_Problem to solve_
Whenever a line contains "Text", include it in the count; reply with the number of such lines in the data and nothing else.

_Records provided_
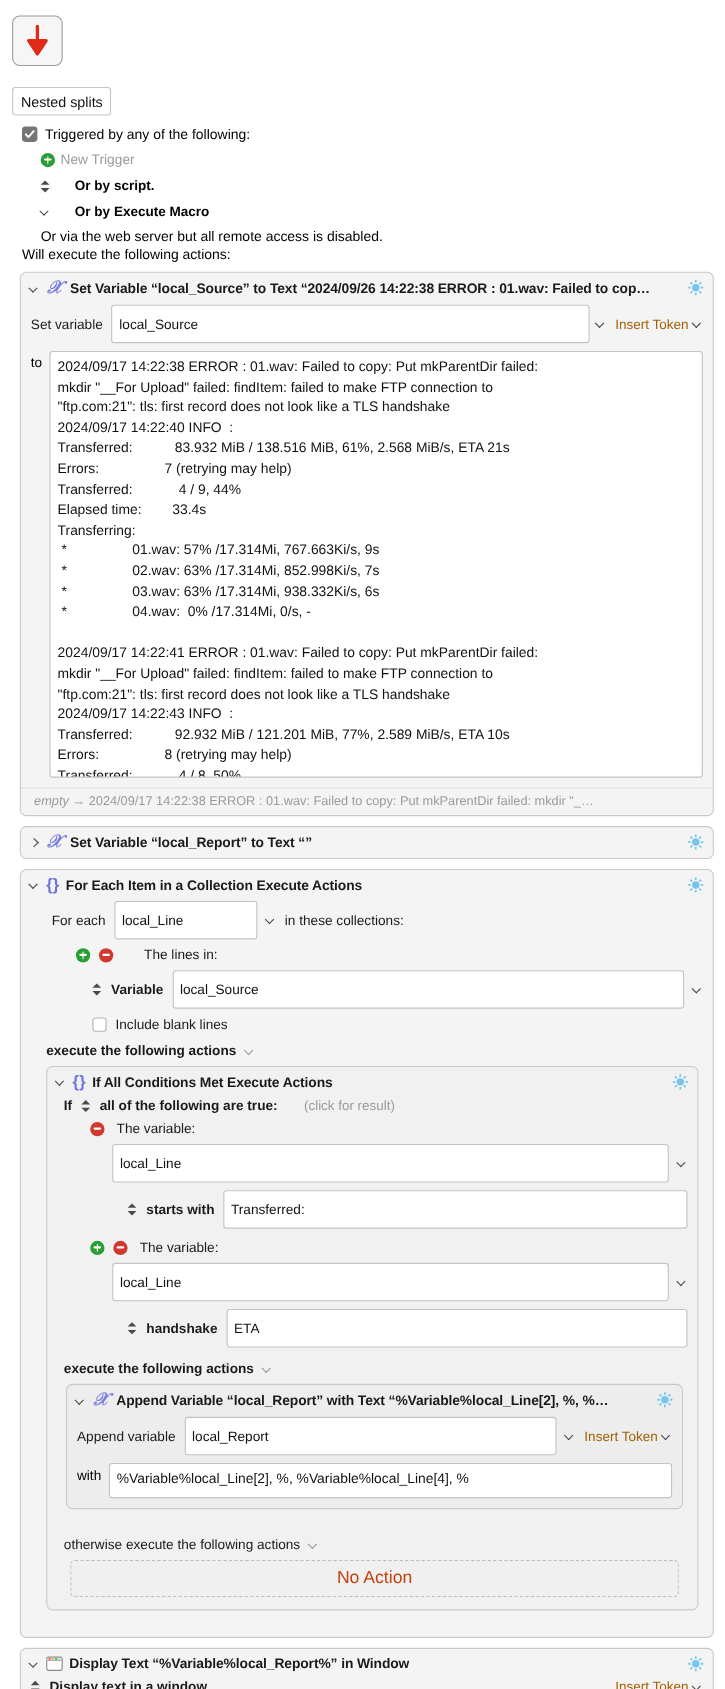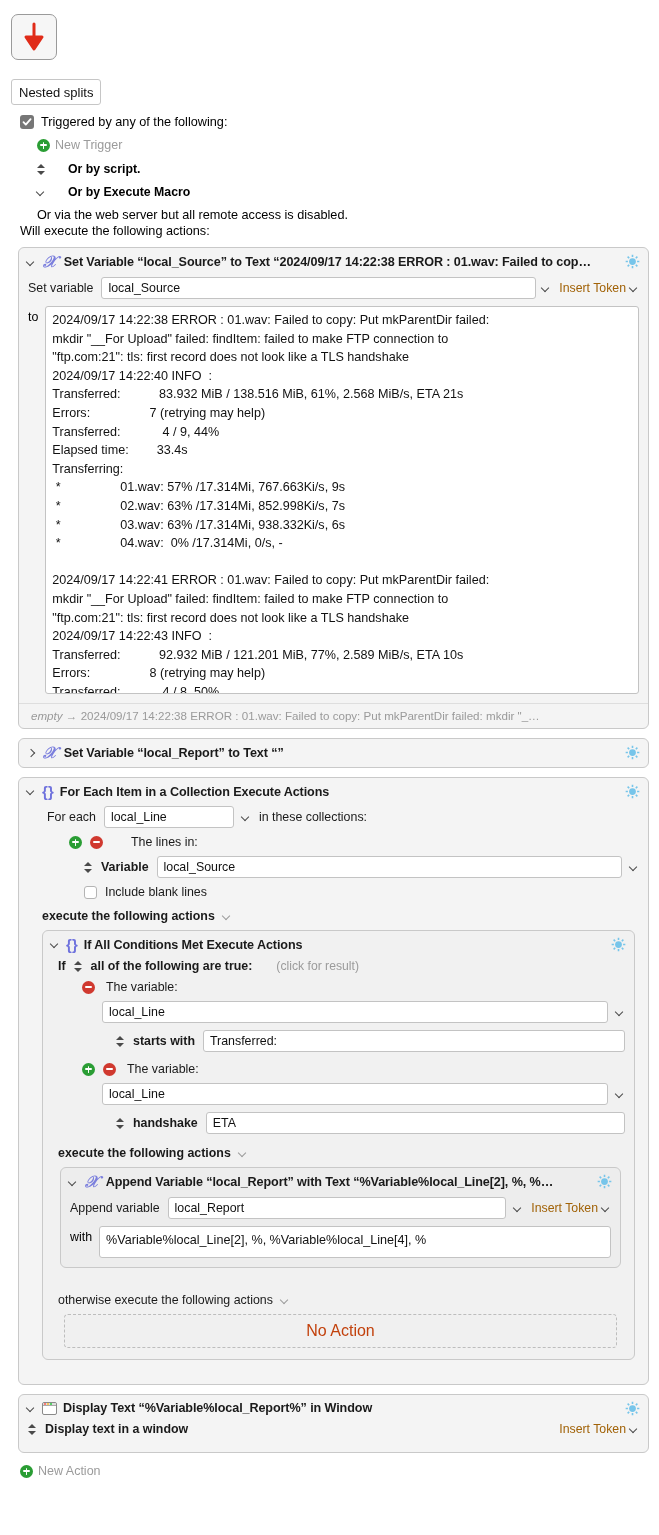--- a/index.html
+++ b/index.html
@@ -274,7 +274,7 @@
     <div class="card-title">
       <span class="chev chev-sm"></span>
       <span class="xicon">𝒳</span>
-      <span class="ttl">Set Variable “local_Source” to Text “2024/09/17 14:22:38 ERROR : 01.wav: Failed to cop…</span>
+      <span class="ttl">Set Variable “local_Source” to Text “2024/09/26 14:22:38 ERROR : 01.wav: Failed to cop…</span>
       <span class="gear">
         <svg width="15" height="15" viewBox="0 0 16 16">
             <g fill="#77c5ea">

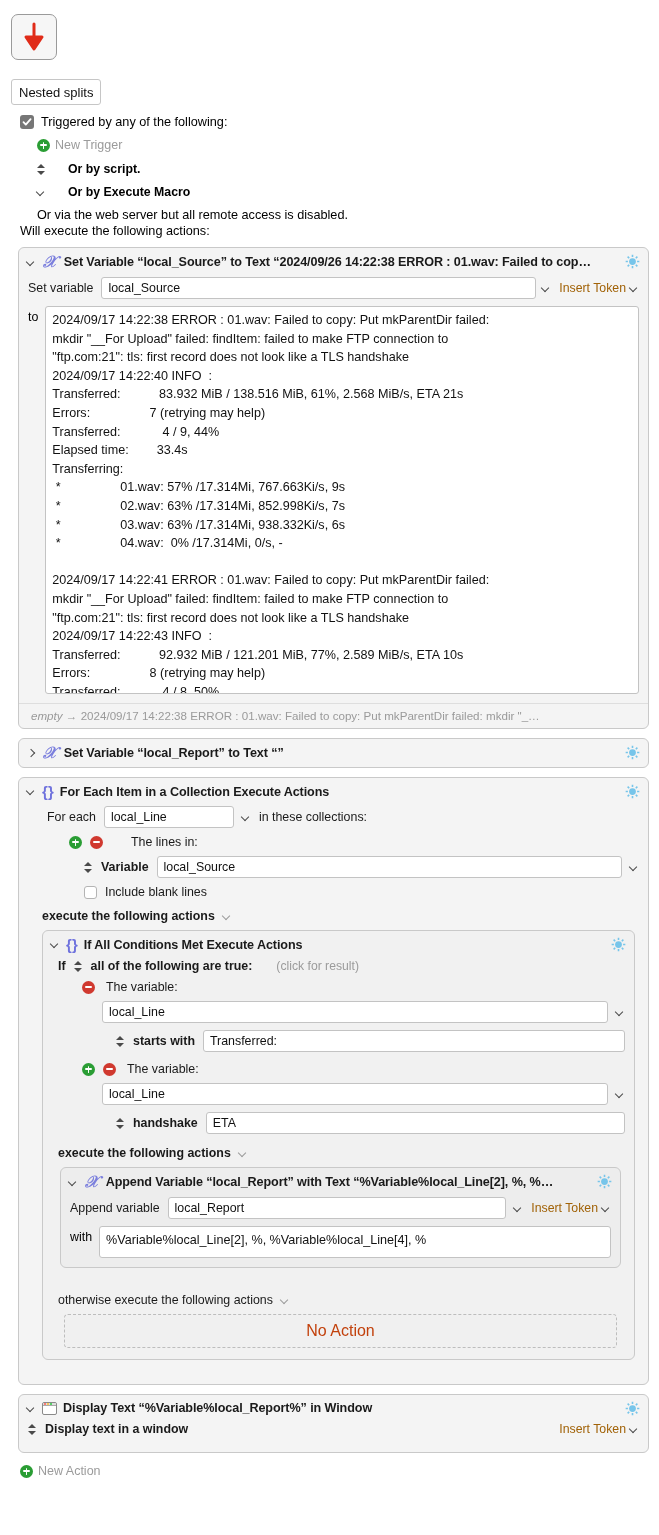--- a/index.html
+++ b/index.html
@@ -169,7 +169,7 @@
 
   .tfield {
     border:1px solid #c3c3c3; border-radius:3px; background:#fff;
-    height:22px; display:flex; align-items:center; padding:0 6px;
+    height:35px; display:flex; align-items:center; padding:0 6px;
     font-size:12.4px; color:#111;
   }
   .combo { display:flex; align-items:center; gap:6px; }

_Task result_
2